Saturday, July 9, 2011

On swimming in poop.

In the South Bronx with Harv and Robyn Bowman was when the idea first began to entertain me, that poverty means sitting in your own filth. Poverty means you cannot be clean. Worse, that you do not know you are unclean.


We cleaned that basement of dilapidated 1800 Grand Concourse, where the kids from the hood snuck in to play, despite three years of sewage backed up over the floor. They didn't know how toxic it was. Or maybe they did but didn't mind. Liked it, even; they called it Turd Surfing. Here in Sabah too, the children sleep above and play in their poop.
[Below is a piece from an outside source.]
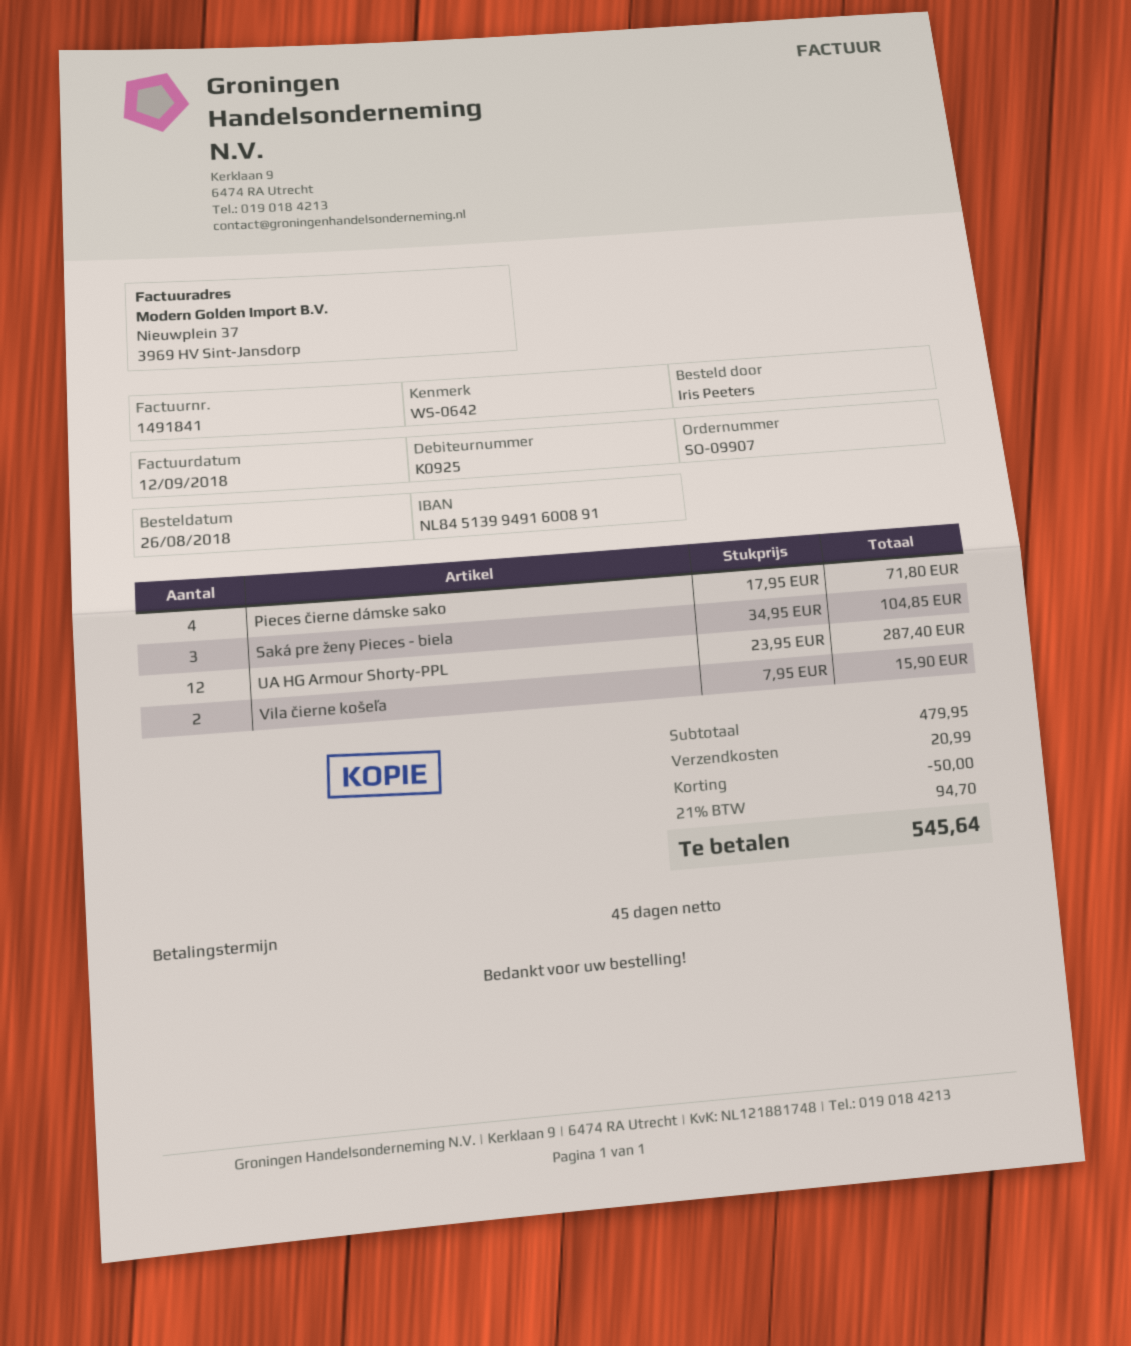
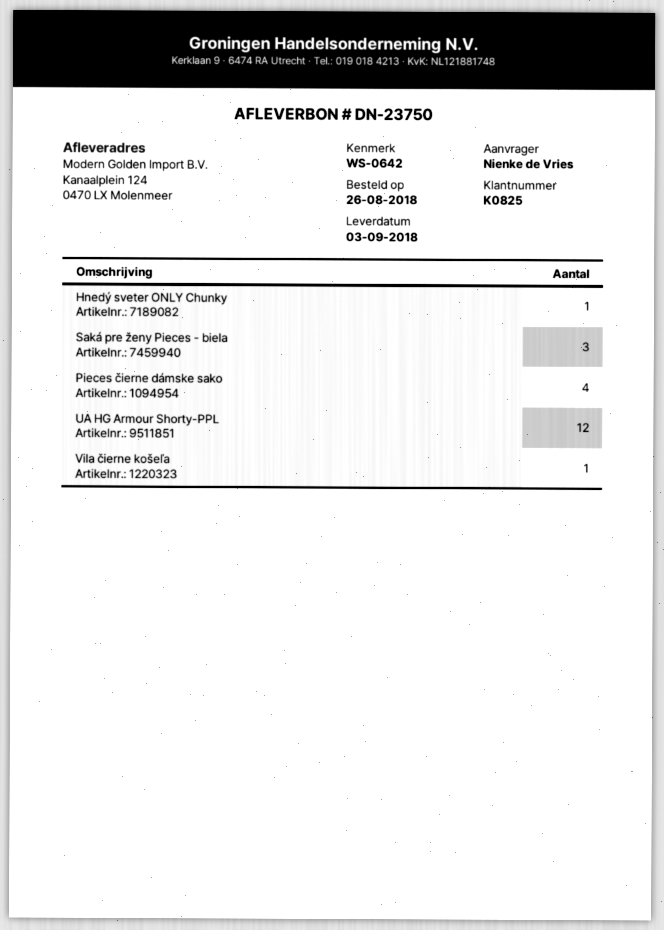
customer number: K0925 -> K0825
ordered by: Iris Peeters -> Nienke de Vries
Vila čierne košeľa: 2 -> 1
Hnedý sveter ONLY Chunky: none -> 1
I shoveled crap with work boots and gloved hands those days and washed up before dinner and bed. And these days I hold sickly children in slums and breathe the stench of their waste, excremental and non, covered by muddy high tides for half a day and baked in the tropical sun the other half. But at night I return to AC and running water. I am a visitor, with bottled water and soapy showers and shoed feet.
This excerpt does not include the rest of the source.